#### Work request
A line below contains "Ceremonia de matrimonio | KPI: 2.55 -> 0.85", and a later one contains "HE Breast 50:50 | C: 0.707 -> 0.702". Repeat both, with every line between them, exactly.

#### Excerpted data
[Start of section]

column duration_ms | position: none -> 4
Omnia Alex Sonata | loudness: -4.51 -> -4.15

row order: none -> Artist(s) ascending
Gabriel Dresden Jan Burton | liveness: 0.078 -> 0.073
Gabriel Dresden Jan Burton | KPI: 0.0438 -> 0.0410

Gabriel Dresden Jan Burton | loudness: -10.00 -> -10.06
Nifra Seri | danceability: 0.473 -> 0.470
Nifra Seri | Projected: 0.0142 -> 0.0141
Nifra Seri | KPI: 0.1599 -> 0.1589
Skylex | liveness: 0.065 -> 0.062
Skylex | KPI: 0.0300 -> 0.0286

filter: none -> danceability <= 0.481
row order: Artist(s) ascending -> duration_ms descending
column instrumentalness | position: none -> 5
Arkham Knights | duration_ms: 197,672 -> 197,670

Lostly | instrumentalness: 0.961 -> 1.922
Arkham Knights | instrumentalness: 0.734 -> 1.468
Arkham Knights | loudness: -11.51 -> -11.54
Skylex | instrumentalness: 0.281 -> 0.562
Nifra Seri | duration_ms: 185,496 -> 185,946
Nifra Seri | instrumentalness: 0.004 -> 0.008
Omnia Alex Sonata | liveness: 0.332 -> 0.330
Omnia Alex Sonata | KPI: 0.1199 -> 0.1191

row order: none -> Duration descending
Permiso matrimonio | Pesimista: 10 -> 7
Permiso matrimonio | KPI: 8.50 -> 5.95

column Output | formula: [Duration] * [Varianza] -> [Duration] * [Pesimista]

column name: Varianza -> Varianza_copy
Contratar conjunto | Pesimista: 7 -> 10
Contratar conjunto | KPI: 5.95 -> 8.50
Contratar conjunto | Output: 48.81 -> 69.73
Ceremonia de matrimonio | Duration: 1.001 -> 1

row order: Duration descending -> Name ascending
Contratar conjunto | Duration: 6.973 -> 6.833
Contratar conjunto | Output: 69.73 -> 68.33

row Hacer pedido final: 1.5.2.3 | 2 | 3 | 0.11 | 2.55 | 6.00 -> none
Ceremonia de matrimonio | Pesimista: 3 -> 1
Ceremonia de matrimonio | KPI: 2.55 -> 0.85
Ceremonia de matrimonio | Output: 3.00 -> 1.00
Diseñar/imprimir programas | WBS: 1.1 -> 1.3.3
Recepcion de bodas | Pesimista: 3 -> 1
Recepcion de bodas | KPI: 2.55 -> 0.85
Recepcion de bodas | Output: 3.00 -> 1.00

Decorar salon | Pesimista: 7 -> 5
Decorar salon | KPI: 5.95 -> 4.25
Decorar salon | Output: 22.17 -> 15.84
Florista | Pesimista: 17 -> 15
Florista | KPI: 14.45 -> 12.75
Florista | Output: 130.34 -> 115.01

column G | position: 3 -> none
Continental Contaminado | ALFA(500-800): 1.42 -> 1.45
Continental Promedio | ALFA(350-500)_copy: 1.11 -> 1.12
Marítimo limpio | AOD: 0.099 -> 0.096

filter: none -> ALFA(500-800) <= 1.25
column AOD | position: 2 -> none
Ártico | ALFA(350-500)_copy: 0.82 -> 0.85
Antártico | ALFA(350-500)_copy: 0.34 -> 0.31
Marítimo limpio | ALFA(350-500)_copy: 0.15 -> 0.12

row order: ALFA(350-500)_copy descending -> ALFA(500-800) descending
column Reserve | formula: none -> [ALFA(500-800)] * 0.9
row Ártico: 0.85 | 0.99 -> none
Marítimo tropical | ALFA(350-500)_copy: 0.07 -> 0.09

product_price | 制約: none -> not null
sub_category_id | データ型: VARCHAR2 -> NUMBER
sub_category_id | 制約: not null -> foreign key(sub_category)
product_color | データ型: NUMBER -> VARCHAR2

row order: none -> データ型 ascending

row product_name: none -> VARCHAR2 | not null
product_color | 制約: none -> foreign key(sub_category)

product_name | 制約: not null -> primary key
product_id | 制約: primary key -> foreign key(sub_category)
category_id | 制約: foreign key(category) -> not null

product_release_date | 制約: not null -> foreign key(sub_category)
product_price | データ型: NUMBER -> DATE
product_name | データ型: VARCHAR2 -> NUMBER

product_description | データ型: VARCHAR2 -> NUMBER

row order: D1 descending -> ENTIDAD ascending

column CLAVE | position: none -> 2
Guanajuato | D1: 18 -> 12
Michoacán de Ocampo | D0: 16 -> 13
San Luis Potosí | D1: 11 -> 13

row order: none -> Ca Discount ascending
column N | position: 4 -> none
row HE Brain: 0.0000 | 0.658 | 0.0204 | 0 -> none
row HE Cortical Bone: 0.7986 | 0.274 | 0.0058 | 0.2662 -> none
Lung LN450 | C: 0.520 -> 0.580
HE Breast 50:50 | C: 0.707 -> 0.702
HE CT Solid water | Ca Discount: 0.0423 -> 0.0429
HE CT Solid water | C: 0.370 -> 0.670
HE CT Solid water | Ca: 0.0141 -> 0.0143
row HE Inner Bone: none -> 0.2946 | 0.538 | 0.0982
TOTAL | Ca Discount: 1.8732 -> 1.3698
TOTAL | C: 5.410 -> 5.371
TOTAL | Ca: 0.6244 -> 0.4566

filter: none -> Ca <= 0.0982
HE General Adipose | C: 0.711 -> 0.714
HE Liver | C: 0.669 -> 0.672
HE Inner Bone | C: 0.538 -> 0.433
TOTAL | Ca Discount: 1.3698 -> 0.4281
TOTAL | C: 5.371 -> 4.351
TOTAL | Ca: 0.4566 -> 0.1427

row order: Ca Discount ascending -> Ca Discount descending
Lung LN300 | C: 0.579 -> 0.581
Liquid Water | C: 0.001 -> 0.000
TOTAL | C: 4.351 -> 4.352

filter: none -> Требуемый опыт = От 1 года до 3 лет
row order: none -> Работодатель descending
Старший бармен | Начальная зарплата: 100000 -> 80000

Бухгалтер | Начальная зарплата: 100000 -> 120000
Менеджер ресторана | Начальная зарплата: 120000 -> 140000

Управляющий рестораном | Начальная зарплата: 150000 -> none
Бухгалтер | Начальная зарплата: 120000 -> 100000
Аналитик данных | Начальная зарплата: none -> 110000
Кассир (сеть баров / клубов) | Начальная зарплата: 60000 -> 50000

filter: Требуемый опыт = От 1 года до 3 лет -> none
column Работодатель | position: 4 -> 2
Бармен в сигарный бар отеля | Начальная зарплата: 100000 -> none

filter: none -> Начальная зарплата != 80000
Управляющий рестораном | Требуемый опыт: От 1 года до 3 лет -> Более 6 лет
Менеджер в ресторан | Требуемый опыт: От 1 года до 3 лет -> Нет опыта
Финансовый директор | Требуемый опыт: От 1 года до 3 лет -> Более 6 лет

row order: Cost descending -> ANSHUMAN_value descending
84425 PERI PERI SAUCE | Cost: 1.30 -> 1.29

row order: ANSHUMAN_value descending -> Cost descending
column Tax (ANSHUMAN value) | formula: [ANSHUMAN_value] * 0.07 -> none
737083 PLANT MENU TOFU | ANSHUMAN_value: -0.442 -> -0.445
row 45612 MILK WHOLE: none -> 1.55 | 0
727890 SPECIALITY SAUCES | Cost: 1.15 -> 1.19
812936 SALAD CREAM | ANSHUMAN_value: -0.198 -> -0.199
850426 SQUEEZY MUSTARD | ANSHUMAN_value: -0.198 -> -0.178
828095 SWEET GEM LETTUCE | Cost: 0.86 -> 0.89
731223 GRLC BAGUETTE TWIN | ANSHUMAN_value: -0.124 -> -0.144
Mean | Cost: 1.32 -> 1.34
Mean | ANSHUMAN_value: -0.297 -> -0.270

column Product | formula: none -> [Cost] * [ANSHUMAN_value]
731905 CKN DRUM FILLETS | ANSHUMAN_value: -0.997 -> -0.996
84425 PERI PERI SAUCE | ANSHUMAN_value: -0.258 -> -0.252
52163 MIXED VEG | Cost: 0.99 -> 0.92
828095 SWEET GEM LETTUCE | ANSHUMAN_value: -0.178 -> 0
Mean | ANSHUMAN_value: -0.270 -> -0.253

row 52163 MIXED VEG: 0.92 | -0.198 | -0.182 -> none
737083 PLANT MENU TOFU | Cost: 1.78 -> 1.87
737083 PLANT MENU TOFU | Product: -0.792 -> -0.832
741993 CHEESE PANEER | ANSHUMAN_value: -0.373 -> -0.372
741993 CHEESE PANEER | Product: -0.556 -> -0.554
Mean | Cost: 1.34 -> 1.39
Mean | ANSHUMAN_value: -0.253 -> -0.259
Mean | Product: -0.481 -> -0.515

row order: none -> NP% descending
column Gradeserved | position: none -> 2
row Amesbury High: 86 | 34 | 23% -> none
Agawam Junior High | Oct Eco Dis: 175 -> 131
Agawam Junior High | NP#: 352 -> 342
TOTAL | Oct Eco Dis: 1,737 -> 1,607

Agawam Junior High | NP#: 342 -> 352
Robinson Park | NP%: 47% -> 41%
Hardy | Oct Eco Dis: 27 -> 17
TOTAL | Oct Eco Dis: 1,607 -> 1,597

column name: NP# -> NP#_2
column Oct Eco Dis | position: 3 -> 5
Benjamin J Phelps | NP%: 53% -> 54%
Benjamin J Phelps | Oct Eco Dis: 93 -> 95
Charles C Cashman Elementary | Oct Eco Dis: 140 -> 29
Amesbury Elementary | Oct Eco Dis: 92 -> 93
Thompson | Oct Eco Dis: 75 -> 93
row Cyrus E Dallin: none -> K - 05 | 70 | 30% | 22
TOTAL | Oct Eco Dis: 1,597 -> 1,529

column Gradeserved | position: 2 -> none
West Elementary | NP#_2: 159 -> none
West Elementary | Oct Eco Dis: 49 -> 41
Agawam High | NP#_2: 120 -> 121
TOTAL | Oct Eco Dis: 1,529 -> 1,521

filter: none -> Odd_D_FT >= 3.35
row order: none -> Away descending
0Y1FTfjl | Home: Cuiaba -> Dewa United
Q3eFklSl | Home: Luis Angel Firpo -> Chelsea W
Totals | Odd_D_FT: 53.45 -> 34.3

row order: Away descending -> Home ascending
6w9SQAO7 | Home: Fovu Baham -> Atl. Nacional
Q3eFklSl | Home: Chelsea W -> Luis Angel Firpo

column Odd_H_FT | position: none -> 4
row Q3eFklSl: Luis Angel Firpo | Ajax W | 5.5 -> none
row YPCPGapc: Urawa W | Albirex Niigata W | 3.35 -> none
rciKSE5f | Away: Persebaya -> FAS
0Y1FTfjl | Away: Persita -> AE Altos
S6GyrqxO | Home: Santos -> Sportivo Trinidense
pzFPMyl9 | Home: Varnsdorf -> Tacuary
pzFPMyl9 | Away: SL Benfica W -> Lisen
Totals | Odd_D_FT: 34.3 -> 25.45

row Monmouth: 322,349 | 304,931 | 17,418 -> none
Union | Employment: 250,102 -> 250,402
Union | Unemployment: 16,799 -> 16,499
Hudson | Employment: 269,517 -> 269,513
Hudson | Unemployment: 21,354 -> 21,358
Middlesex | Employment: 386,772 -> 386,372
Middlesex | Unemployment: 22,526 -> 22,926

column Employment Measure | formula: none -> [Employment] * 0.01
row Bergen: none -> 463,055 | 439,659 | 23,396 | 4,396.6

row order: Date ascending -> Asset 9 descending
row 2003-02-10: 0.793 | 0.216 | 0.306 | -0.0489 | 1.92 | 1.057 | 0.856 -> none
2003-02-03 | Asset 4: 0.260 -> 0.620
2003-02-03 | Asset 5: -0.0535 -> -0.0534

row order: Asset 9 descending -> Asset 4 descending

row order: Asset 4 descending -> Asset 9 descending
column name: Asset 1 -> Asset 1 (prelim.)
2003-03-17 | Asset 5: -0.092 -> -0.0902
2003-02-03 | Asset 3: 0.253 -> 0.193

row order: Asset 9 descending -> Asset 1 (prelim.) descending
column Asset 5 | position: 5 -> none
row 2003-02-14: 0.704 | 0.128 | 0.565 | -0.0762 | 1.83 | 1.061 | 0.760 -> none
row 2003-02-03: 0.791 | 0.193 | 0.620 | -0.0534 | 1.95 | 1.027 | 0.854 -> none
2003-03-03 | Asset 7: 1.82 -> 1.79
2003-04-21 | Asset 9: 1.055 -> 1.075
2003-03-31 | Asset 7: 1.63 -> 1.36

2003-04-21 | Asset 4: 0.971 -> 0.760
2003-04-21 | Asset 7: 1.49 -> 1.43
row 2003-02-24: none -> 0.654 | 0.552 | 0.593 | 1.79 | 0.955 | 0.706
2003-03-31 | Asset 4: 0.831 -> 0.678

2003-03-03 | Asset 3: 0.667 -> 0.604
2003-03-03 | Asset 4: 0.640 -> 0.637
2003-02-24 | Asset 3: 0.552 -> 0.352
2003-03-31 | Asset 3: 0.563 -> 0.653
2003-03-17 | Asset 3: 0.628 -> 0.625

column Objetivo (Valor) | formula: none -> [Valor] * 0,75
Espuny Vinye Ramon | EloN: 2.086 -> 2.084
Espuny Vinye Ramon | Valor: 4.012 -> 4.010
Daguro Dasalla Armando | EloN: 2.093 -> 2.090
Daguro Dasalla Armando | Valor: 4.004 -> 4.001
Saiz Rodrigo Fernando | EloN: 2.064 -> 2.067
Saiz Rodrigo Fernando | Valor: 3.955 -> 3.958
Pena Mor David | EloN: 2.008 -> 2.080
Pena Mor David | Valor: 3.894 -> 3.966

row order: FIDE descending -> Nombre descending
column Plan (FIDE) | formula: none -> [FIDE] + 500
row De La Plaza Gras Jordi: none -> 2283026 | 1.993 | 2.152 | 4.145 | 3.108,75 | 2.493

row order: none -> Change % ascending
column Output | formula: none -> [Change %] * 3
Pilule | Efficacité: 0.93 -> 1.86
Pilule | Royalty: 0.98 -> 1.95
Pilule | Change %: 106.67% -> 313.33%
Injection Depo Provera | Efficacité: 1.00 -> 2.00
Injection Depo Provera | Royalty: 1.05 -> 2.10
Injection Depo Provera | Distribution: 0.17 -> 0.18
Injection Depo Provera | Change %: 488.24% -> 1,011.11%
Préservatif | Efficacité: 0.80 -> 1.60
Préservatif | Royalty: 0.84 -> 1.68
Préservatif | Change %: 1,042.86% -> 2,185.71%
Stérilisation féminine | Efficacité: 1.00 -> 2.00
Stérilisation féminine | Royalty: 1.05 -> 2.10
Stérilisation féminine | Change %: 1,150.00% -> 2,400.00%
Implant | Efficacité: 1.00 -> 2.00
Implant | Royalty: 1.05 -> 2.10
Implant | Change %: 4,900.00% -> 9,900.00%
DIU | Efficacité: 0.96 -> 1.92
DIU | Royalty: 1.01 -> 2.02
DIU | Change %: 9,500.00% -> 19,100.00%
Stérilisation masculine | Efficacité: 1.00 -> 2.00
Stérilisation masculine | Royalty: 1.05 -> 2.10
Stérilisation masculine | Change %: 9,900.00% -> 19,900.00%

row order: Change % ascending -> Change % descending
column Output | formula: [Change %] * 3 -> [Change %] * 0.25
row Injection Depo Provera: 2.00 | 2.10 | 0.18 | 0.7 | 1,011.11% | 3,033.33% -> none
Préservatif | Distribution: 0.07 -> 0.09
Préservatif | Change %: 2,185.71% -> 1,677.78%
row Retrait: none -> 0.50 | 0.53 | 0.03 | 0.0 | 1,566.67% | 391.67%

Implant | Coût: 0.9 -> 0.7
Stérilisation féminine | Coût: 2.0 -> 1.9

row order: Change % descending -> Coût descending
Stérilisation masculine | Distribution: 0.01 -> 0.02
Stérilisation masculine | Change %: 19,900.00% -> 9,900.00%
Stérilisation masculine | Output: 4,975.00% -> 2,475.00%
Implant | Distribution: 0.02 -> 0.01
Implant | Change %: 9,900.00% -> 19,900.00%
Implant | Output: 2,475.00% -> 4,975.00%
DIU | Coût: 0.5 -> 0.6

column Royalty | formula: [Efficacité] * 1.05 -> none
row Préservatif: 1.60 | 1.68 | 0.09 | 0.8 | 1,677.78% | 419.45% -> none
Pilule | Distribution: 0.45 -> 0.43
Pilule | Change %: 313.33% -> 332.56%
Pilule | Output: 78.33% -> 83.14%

[End of section]

#### Finished task
Ceremonia de matrimonio | KPI: 2.55 -> 0.85
Ceremonia de matrimonio | Output: 3.00 -> 1.00
Diseñar/imprimir programas | WBS: 1.1 -> 1.3.3
Recepcion de bodas | Pesimista: 3 -> 1
Recepcion de bodas | KPI: 2.55 -> 0.85
Recepcion de bodas | Output: 3.00 -> 1.00

Decorar salon | Pesimista: 7 -> 5
Decorar salon | KPI: 5.95 -> 4.25
Decorar salon | Output: 22.17 -> 15.84
Florista | Pesimista: 17 -> 15
Florista | KPI: 14.45 -> 12.75
Florista | Output: 130.34 -> 115.01

column G | position: 3 -> none
Continental Contaminado | ALFA(500-800): 1.42 -> 1.45
Continental Promedio | ALFA(350-500)_copy: 1.11 -> 1.12
Marítimo limpio | AOD: 0.099 -> 0.096

filter: none -> ALFA(500-800) <= 1.25
column AOD | position: 2 -> none
Ártico | ALFA(350-500)_copy: 0.82 -> 0.85
Antártico | ALFA(350-500)_copy: 0.34 -> 0.31
Marítimo limpio | ALFA(350-500)_copy: 0.15 -> 0.12

row order: ALFA(350-500)_copy descending -> ALFA(500-800) descending
column Reserve | formula: none -> [ALFA(500-800)] * 0.9
row Ártico: 0.85 | 0.99 -> none
Marítimo tropical | ALFA(350-500)_copy: 0.07 -> 0.09

product_price | 制約: none -> not null
sub_category_id | データ型: VARCHAR2 -> NUMBER
sub_category_id | 制約: not null -> foreign key(sub_category)
product_color | データ型: NUMBER -> VARCHAR2

row order: none -> データ型 ascending

row product_name: none -> VARCHAR2 | not null
product_color | 制約: none -> foreign key(sub_category)

product_name | 制約: not null -> primary key
product_id | 制約: primary key -> foreign key(sub_category)
category_id | 制約: foreign key(category) -> not null

product_release_date | 制約: not null -> foreign key(sub_category)
product_price | データ型: NUMBER -> DATE
product_name | データ型: VARCHAR2 -> NUMBER

product_description | データ型: VARCHAR2 -> NUMBER

row order: D1 descending -> ENTIDAD ascending

column CLAVE | position: none -> 2
Guanajuato | D1: 18 -> 12
Michoacán de Ocampo | D0: 16 -> 13
San Luis Potosí | D1: 11 -> 13

row order: none -> Ca Discount ascending
column N | position: 4 -> none
row HE Brain: 0.0000 | 0.658 | 0.0204 | 0 -> none
row HE Cortical Bone: 0.7986 | 0.274 | 0.0058 | 0.2662 -> none
Lung LN450 | C: 0.520 -> 0.580
HE Breast 50:50 | C: 0.707 -> 0.702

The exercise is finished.